O Capítulo 3 disse, de passagem, que a Fórmula 42 é um recorte e não uma previsão. Vale agora abrir a afirmação, porque ela decide como tudo neste livro deve ser julgado.
Existem dois tipos muito diferentes de afirmação, e confundi-los é o jeito mais rápido de discutir mal. Uma hipótese diz o que vai acontecer no mundo e proíbe resultados: se você medir isto e der aquilo, eu estou errado. Um recorte faz outra coisa: não prevê nada — propõe uma forma de dividir o que já acontece. Platão dizia que se deve cortar a natureza nas juntas, como um bom açougueiro: existem maneiras melhores e piores de repartir o mundo em categorias, e a boa maneira corta onde há junta de verdade, não no meio do osso.

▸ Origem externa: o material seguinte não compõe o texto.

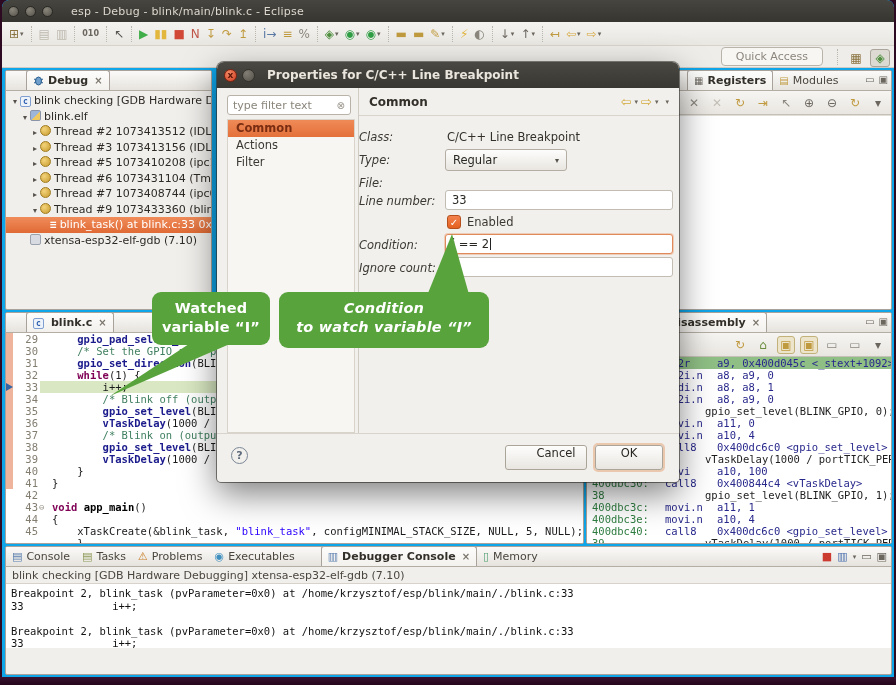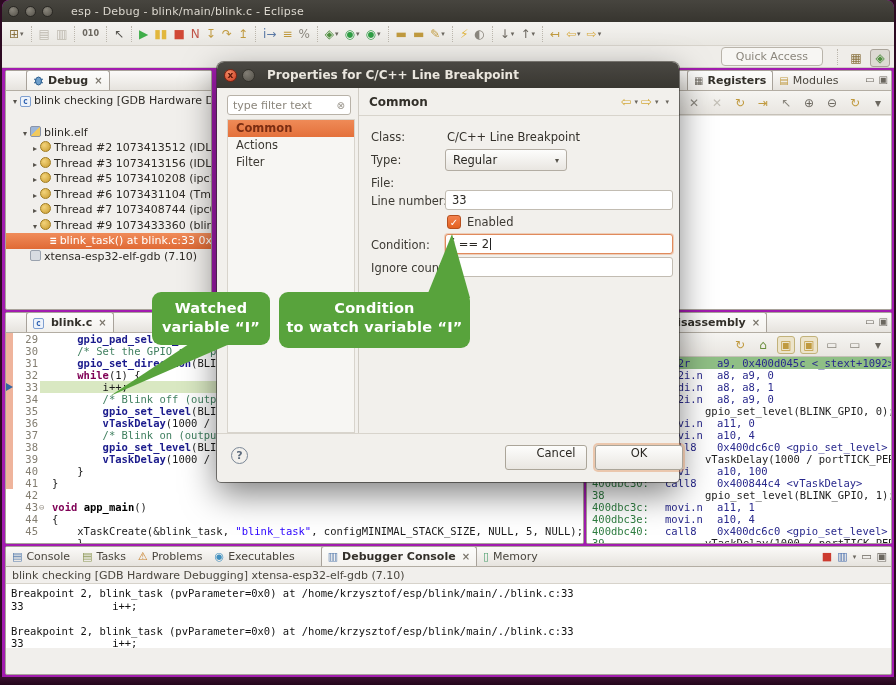--- a/index.html
+++ b/index.html
@@ -1,18 +1,18 @@
 <!DOCTYPE html>
 <html><head>
 <meta charset="utf-8">
 <style>
   html,body{margin:0;padding:0;width:896px;height:685px;background:#2d0a22;overflow:hidden;
     font-family:"DejaVu Sans","Liberation Sans",sans-serif;-webkit-font-smoothing:antialiased;}
   *{box-sizing:border-box;}
-  .window{position:absolute;left:2px;top:0;width:892px;height:677px;background:#a21caf;
+  .window{position:absolute;left:2px;top:0;width:892px;height:677px;background:#0ea5e9;
     border-radius:7px 7px 0 0;overflow:hidden;}
   
   .titlebar{position:absolute;left:0;top:0;right:0;height:22px;background:linear-gradient(#47453f,#37352f);
     display:flex;align-items:center;border-radius:7px 7px 0 0;}
   .winbtn{width:11px;height:11px;border-radius:50%;background:radial-gradient(circle at 35% 30%,#8a867c,#55524a);
     border:1px solid #2a2824;margin-left:6px;}
   .titlebar .title{color:#dcd8cf;font-size:11px;margin-left:18px;letter-spacing:.2px;}
   
   .toolbar1{position:absolute;left:0;top:22px;right:0;height:24px;background:linear-gradient(#f4f3f0,#e9e7e2);
     border-bottom:1px solid #d7d3cb;display:flex;align-items:center;padding-left:4px;}
@@ -105,21 +105,21 @@
     border-radius:3px;font-size:11px;color:#8b867c;display:flex;align-items:center;padding:0 5px;}
   .dlg-filter .clr{margin-left:auto;color:#9a958c;font-size:10px;}
   .dlg-list{position:absolute;left:10px;top:57px;width:128px;height:314px;background:#f7f6f3;border:1px solid #d8d4cc;}
   .dlg-item{height:17px;line-height:17px;font-size:11.5px;color:#3c3933;padding-left:8px;}
   .dlg-item.sel{background:linear-gradient(#ef8a57,#e4713b);color:#7b2d12;font-weight:bold;}
   .dlg-right{position:absolute;left:141px;top:26px;right:0;bottom:49px;border-left:1px solid #d0ccc4;}
   .dlg-head{position:absolute;left:10px;top:7px;font-size:12px;font-weight:bold;color:#33302a;}
   .dlg-nav{position:absolute;right:10px;top:6px;display:flex;align-items:center;gap:3px;color:#d3a93c;font-size:13px;}
   .dlg-nav .sm{font-size:7px;color:#6b675f;}
   .dlg-hsep{position:absolute;left:0;top:27px;right:0;border-top:1px solid #d8d4cc;}
-  .fld-label{position:absolute;left:12px;font-size:11.5px;color:#3c3933;}
+  .fld-label{position:absolute;left:0;font-size:11.5px;color:#3c3933;font-style:italic;}
   .fld-value{position:absolute;left:88px;font-size:11.5px;color:#33302a;}
   .fld-input{position:absolute;left:86px;width:228px;height:20px;background:#fff;border:1px solid #c2bcb2;border-radius:3px;
     font-size:11.5px;color:#2b2823;display:flex;align-items:center;padding:0 6px;}
   .fld-input.focus{border:1px solid #e08a5c;box-shadow:0 0 0 1px rgba(230,140,90,.35);}
   .caret{display:inline-block;width:1px;height:12px;background:#222;margin-left:1px;}
   .dd{position:absolute;left:86px;width:122px;height:22px;background:linear-gradient(#fdfdfc,#e9e6e1);
     border:1px solid #b3ada3;border-radius:3px;font-size:11.5px;color:#2b2823;display:flex;align-items:center;padding:0 7px;}
   .dd .arr{margin-left:auto;font-size:8px;color:#55524a;}
   .chk{position:absolute;left:88px;width:14px;height:14px;background:linear-gradient(#f3824f,#e4611f);border:1px solid #b64f1e;
     border-radius:3px;color:#fff;font:bold 10px/13px "DejaVu Sans",sans-serif;text-align:center;}
@@ -268,21 +268,21 @@
             <line x1="1" y1="8" x2="3" y2="7" stroke="#2d5f8f"></line>
             <line x1="10" y1="4" x2="8" y2="5" stroke="#2d5f8f"></line>
             <line x1="10" y1="8" x2="8" y2="7" stroke="#2d5f8f"></line>
           </svg>
         <span>Debug</span>
         <span class="close">×</span>
       </span>
     </div>
     <div class="tree" id="debug-tree">
         <div class="trow" style="padding-left: 4px;"><span class="texp">▾</span><span class="ic ic-capp">c</span><span>blink checking [GDB Hardware Debug</span></div>
-        <div class="trow" style="padding-left: 14px; margin-top: 16px;"><span class="texp">▾</span><span class="ic ic-elf"></span><span>blink.elf</span></div>
+        <div class="trow" style="padding-left: 14px;"><span class="texp">▾</span><span class="ic ic-elf"></span><span>blink.elf</span></div>
         <div class="trow" style="padding-left: 24px;"><span class="texp">▸</span><span class="ic ic-thread"></span><span>Thread #2 1073413512 (IDLE : Runn</span></div>
         <div class="trow" style="padding-left: 24px;"><span class="texp">▸</span><span class="ic ic-thread"></span><span>Thread #3 1073413156 (IDLE) (Susp</span></div>
         <div class="trow" style="padding-left: 24px;"><span class="texp">▸</span><span class="ic ic-thread"></span><span>Thread #5 1073410208 (ipc1) (Susp</span></div>
         <div class="trow" style="padding-left: 24px;"><span class="texp">▸</span><span class="ic ic-thread"></span><span>Thread #6 1073431104 (Tmr Svc) (S</span></div>
         <div class="trow" style="padding-left: 24px;"><span class="texp">▸</span><span class="ic ic-thread"></span><span>Thread #7 1073408744 (ipc0) (Susp</span></div>
         <div class="trow" style="padding-left: 24px;"><span class="texp">▾</span><span class="ic ic-thread"></span><span>Thread #9 1073433360 (blink_task</span></div>
         <div class="trow sel" style="padding-left: 34px;"><span class="texp"></span><span class="ic ic-frame">≡</span><span>blink_task() at blink.c:33 0x400db</span></div>
         <div class="trow" style="padding-left: 14px;"><span class="texp"></span><span class="ic ic-gdb"></span><span>xtensa-esp32-elf-gdb (7.10)</span></div>
       </div>
   </div>
@@ -492,32 +492,32 @@
       </span>
 
       <span class="fld-label" style="top:173px;">Ignore count:</span>
       <span class="fld-input" style="top:169px;">
         <span>0</span>
       </span>
     </div>
     <div class="dlg-footer">
       <span class="help-circ">?</span>
       <span class="btn" style="left:288px;width:82px;padding-left:20px;">Cancel</span>
-      <span class="btn focus" style="left:378px;width:88px;text-align:center;">OK</span>
+      <span class="btn focus" style="left:378px;width:68px;text-align:center;">OK</span>
     </div>
   </div>
 
   <svg class="co-svg" width="892" height="677">
     <polygon points="193,340 237,340 108,396" fill="#58a33c"></polygon>
     <polygon points="424,298 468,298 450,234" fill="#58a33c"></polygon>
   </svg>
 
   <div class="callout" style="left:150px;top:292px;width:118px;height:53px;">
     <div>Watched</div>
     <div>variable “I”</div>
   </div>
-  <div class="callout" style="left:277px;top:292px;width:191px;height:56px;">
+  <div class="callout" style="left:277px;top:292px;width:210px;height:56px;font-style:italic;">
     <div>Condition</div>
     <div>to watch variable “I”</div>
   </div>
 
 </div>
 <div class="bottom-strip"></div>
 
 </body></html>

A Fórmula 42 é um recorte. Ela não prevê o que a próxima bactéria fará; propõe que tudo o que qualquer vida faz cabe em cinco direções, e que essas cinco são as juntas certas. A companhia honesta dela, portanto, não é a lei da gravidade nem a relatividade — é a das quatro causas de Aristóteles, a dos cinco fatores da personalidade, a da homeostase: propostas de como repartir um fenômeno, que se provaram boas por gerarem trabalho, não por sobreviverem a um experimento. Dizer isso não rebaixa o sistema; coloca-o na categoria certa, que é onde as suas forças contam.

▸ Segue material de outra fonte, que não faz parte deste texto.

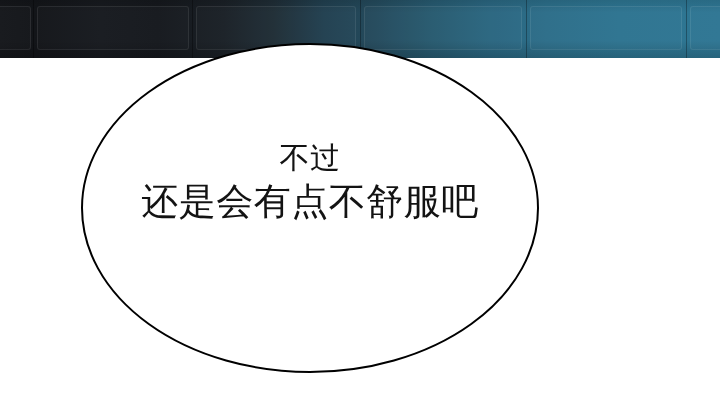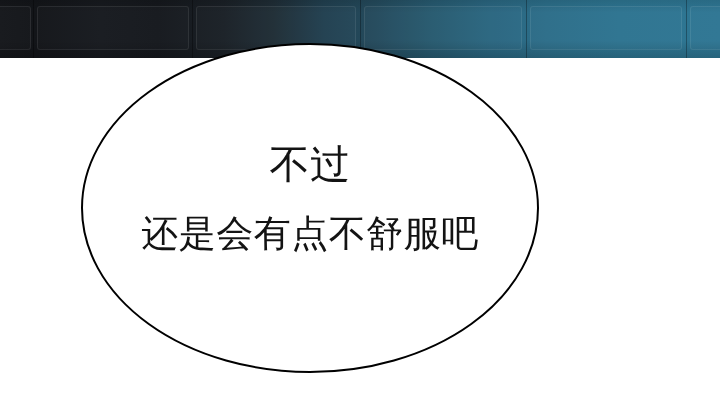--- a/index.html
+++ b/index.html
@@ -90,27 +90,27 @@
     left: 82px;
     top: 140px;
     width: 456px;
     text-align: center;
     color: #131313;
     line-height: 1.22;
     letter-spacing: 0.5px;
     user-select: none;
   }
   .line1 {
-    font-size: 40px;
+    font-size: 30px;
     font-weight: 400;
   }
   .line2 {
     font-size: 37px;
     font-weight: 400;
-    margin-top: 22px;
+    margin-top: 2px;
   }
 </style>
 </head>
 <body>
 
 <div id="screen">
 
   <div id="top-strip">
     <div class="panel edge-left" style="left:0px;   width:31px;"></div>
     <div class="panel" style="left:37px;  width:152px;"></div>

As quatro réguas. Recortes têm critérios próprios, e este guia os aceita de antemão. Exaustividade: cobre tudo? Independência: as cinco direções não se reduzem umas às outras? Parcimônia: é o menor conjunto que faz o serviço? Fertilidade: o recorte gera — vocabulário, distinções, leituras novas de coisas velhas? É pela quarta que este guia pede para ser medido, porque é a que mais importa: um recorte pode ser verdadeiro e estéril, e um recorte estéril não serve a ninguém.
Vale ver isso funcionando, porque é o argumento central desta Oficina. Considere três formulações rivais, todas verdadeiras: “toda vida age pela vontade de viver”; “toda vida emite sentido e busca persistir, expandir e conectar-se”; “toda vida se aproxima do que serve às suas buscas e se afasta do que as ameaça”. Procure um contraexemplo para qualquer uma delas e você não vai encontrar — pelo mesmo motivo pelo qual não encontra para a Fórmula 42. Se três formulações incompatíveis entre si têm todas zero contraexemplos, então “zero contraexemplos” não distingue nenhuma delas. O critério não seleciona nada; aprova tudo. O que separa as quatro é outra coisa: das três rivais não nasce a mira, nem a cadeia de sentido, nem a Iluminação, nem uma única leitura útil de uma segunda-feira difícil. Elas são verdadeiras e estéreis. É por isso que perdem — e não por contraexemplo.
As três derrotas. Uma afirmação que não pode perder não vale muito, então o guia declara desde já como se perde esta. A Fórmula 42 estará errada se: um dos cinco princípios for demonstrado como caso particular de outro — e então são quatro, e o enunciado está errado como está escrito; ou alguém exibir um comportamento de alguma vida que exija um sexto princípio irredutível; ou alguém cobrir o mesmo território com menos princípios sem perder poder de leitura — sem perder as distinções, o vocabulário e as aplicações que estes cinco geram.
Nenhuma dessas três derrotas foi construída para ser impossível. A segunda, em particular, é a porta pela qual o sistema mais provavelmente vai cair um dia, se cair. São portas abertas, e o guia deixa a chave na fechadura.
Uma confissão de método, para fechar. Os cinco princípios foram enumerados, não deduzidos. A taxonomia de dois eixos apresentada no Capítulo 4 tem quatro células, e P2 e P3 dividem uma delas — o que significa que o grid, sozinho, geraria quatro ou seis lugares, não cinco. A Iluminação está na lista porque a tese central do sistema a exige. Este é o recorte mais econômico que o autor encontrou; não é o único possível, e o guia não vai fingir que os cinco foram descobertos numa pedra.